(Work item):
In the data below, count how many lines contain "shadow" and give that number by itself.

------ Source material

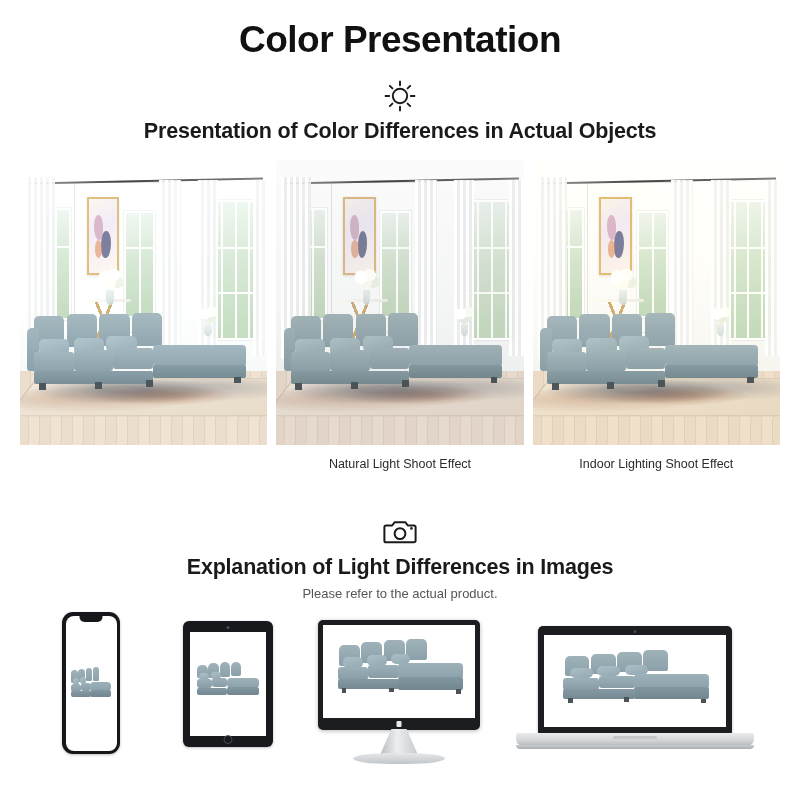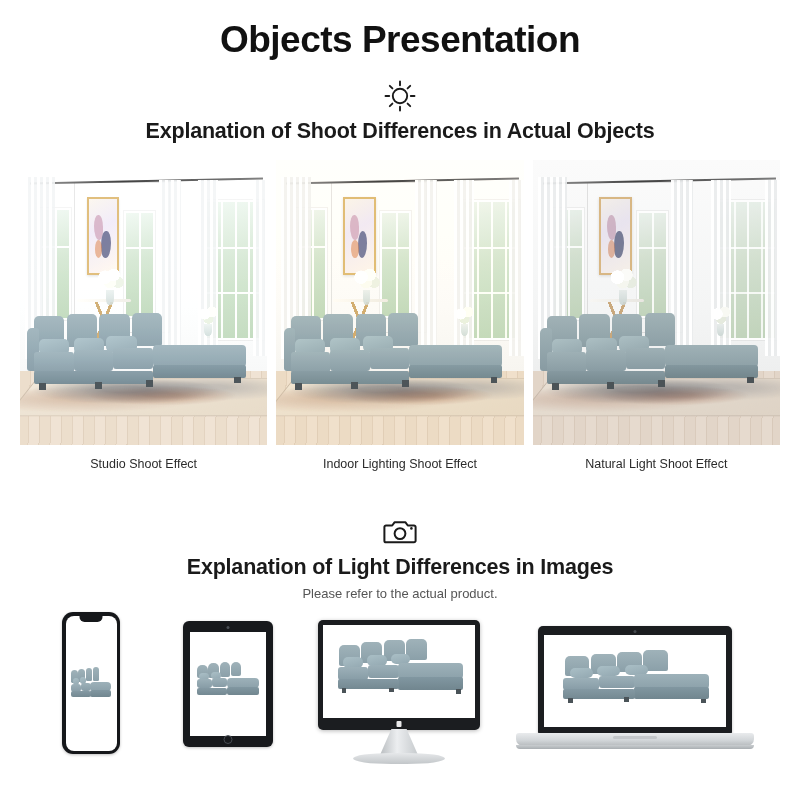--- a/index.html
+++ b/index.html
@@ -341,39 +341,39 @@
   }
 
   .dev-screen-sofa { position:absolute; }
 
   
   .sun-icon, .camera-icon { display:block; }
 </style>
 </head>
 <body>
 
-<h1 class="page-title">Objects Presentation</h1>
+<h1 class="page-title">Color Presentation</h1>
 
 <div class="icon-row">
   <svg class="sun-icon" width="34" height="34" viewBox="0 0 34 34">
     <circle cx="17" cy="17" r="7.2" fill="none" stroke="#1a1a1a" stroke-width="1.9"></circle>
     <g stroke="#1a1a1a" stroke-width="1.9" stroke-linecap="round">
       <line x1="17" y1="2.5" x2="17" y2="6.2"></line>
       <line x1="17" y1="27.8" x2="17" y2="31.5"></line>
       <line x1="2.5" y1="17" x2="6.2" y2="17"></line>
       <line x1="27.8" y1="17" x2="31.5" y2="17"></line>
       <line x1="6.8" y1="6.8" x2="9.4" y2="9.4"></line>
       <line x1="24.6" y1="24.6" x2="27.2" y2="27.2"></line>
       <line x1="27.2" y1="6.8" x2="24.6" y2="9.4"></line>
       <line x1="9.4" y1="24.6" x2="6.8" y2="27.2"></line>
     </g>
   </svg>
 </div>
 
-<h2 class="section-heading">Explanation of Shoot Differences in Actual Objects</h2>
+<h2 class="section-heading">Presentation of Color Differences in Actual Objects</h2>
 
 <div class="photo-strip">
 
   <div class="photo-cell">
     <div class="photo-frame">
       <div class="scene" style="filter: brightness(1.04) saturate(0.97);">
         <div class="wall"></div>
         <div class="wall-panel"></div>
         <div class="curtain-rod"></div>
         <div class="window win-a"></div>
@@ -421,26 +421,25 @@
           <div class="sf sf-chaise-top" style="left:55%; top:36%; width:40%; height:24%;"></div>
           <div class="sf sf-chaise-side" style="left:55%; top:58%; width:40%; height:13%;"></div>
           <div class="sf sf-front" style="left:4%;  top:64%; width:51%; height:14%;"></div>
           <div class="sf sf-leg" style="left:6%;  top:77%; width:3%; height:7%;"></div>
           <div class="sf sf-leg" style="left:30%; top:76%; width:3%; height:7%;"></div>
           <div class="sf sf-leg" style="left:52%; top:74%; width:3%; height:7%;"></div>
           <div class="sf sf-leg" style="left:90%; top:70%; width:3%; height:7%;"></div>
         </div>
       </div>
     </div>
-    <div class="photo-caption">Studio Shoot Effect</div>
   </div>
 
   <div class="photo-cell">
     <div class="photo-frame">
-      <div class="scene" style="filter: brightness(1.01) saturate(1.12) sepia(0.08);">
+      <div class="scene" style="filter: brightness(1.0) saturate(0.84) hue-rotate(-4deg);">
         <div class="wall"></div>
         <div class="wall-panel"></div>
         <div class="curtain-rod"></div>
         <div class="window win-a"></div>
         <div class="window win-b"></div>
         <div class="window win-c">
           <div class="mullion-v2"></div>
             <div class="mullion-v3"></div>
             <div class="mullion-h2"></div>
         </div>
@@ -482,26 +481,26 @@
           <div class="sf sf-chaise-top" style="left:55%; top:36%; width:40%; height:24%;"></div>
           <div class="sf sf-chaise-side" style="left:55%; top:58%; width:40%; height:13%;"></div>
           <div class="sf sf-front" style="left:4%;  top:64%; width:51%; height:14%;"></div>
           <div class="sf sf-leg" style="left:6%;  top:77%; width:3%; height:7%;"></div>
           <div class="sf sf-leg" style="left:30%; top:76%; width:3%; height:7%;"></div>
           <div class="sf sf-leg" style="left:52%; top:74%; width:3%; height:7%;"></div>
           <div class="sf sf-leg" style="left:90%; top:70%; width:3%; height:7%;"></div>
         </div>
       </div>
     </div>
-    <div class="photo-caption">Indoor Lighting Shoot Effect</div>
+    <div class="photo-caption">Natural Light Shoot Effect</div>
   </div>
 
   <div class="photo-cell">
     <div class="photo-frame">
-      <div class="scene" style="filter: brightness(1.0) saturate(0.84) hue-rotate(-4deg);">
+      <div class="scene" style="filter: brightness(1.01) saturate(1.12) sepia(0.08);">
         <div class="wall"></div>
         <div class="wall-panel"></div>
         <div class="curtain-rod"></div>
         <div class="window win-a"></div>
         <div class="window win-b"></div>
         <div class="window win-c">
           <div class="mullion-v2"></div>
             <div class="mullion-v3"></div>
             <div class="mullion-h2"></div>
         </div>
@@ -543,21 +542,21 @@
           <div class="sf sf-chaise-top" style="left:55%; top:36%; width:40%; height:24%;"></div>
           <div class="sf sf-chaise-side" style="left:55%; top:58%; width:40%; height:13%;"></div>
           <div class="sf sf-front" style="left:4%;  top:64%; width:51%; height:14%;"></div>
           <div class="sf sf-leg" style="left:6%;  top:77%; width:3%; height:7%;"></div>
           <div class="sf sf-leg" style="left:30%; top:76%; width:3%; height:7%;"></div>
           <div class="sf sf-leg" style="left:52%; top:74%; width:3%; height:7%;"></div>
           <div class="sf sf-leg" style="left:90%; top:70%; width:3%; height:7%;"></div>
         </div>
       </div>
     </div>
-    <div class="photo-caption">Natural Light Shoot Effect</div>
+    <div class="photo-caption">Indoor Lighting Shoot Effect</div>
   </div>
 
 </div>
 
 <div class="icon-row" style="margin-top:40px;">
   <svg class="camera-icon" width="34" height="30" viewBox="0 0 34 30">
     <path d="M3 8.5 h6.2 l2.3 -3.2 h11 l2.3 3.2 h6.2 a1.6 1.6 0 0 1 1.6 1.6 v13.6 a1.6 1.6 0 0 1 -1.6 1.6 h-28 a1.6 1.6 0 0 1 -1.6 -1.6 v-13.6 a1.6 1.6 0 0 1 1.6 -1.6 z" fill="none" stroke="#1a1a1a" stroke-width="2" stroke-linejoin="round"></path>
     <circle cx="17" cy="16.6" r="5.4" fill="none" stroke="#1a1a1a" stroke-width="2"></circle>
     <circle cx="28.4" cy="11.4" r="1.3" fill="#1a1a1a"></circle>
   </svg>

------------
------ Source material

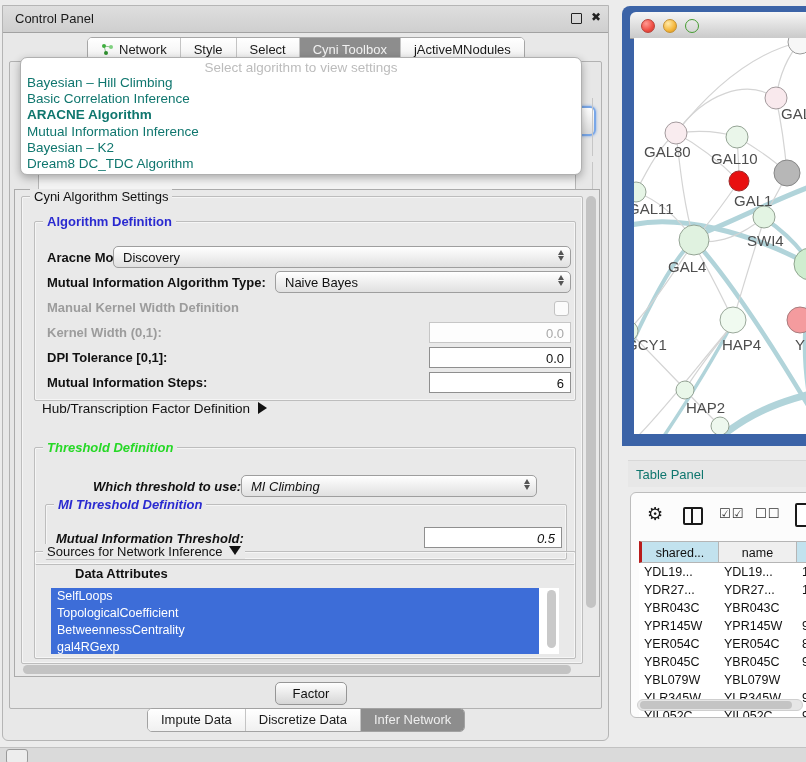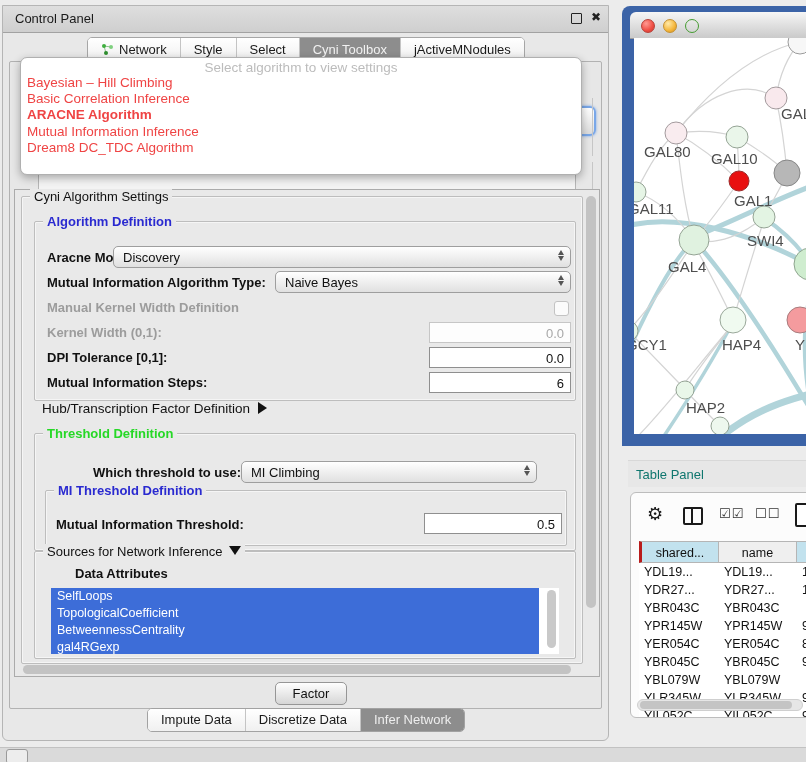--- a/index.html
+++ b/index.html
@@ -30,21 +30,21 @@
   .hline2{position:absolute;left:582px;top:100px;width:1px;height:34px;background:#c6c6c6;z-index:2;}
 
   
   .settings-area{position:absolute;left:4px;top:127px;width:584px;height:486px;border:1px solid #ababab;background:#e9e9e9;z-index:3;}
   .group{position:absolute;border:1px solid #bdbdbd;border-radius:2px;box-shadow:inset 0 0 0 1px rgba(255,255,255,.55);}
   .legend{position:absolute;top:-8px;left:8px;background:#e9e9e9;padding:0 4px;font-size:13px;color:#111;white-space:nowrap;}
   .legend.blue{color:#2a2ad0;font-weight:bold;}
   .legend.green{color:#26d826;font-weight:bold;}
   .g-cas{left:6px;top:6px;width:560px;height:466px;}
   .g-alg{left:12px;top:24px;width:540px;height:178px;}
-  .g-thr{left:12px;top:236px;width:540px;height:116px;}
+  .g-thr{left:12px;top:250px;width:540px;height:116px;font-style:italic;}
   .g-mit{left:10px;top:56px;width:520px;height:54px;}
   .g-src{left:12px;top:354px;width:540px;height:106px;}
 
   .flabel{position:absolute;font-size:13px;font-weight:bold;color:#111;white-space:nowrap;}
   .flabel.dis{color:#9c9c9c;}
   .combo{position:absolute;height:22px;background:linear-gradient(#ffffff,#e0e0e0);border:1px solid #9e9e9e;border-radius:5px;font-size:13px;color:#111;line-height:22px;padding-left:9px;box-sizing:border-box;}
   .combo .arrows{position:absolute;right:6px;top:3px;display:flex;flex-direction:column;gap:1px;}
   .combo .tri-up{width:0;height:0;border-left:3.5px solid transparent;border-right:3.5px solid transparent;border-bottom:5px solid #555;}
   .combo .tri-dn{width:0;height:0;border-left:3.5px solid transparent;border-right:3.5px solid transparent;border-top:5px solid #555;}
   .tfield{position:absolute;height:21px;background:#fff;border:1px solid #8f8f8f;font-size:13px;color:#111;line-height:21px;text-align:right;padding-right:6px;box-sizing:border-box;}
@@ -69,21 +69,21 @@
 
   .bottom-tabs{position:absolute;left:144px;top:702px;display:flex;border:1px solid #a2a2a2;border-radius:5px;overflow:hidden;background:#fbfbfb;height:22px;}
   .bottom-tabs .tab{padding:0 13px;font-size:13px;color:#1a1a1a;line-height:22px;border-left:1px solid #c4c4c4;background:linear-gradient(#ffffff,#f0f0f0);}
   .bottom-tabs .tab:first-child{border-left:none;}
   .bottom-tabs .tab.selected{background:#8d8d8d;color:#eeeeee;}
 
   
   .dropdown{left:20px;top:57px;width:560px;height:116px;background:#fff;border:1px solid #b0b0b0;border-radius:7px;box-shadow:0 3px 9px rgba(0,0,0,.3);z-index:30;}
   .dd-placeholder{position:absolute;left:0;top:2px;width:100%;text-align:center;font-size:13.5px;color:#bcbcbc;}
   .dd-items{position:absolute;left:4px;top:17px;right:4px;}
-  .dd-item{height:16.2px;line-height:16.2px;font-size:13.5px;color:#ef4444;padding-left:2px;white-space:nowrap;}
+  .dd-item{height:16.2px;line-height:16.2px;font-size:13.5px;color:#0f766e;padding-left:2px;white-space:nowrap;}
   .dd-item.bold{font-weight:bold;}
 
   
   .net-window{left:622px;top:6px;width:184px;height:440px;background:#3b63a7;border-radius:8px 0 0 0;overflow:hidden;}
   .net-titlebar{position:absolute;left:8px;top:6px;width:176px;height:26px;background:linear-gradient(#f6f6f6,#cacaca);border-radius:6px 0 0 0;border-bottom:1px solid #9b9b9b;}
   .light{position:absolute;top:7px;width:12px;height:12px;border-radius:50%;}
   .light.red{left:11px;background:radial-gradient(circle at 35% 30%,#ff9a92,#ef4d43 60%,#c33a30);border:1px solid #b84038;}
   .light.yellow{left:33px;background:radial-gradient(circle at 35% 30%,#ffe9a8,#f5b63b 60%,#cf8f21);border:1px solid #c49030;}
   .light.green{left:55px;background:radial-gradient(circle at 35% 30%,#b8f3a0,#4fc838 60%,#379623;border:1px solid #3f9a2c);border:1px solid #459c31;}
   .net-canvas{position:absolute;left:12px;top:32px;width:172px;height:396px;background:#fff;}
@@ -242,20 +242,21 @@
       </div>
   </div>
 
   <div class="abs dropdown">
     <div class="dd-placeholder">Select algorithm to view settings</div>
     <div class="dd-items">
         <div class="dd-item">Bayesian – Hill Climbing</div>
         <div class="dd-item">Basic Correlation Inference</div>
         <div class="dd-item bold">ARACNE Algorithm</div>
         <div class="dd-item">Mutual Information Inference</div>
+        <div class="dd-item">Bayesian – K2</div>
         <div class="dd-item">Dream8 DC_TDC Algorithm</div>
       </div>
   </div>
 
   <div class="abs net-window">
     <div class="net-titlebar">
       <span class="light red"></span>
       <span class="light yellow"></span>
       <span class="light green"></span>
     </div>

------------

(Answer to this task):
2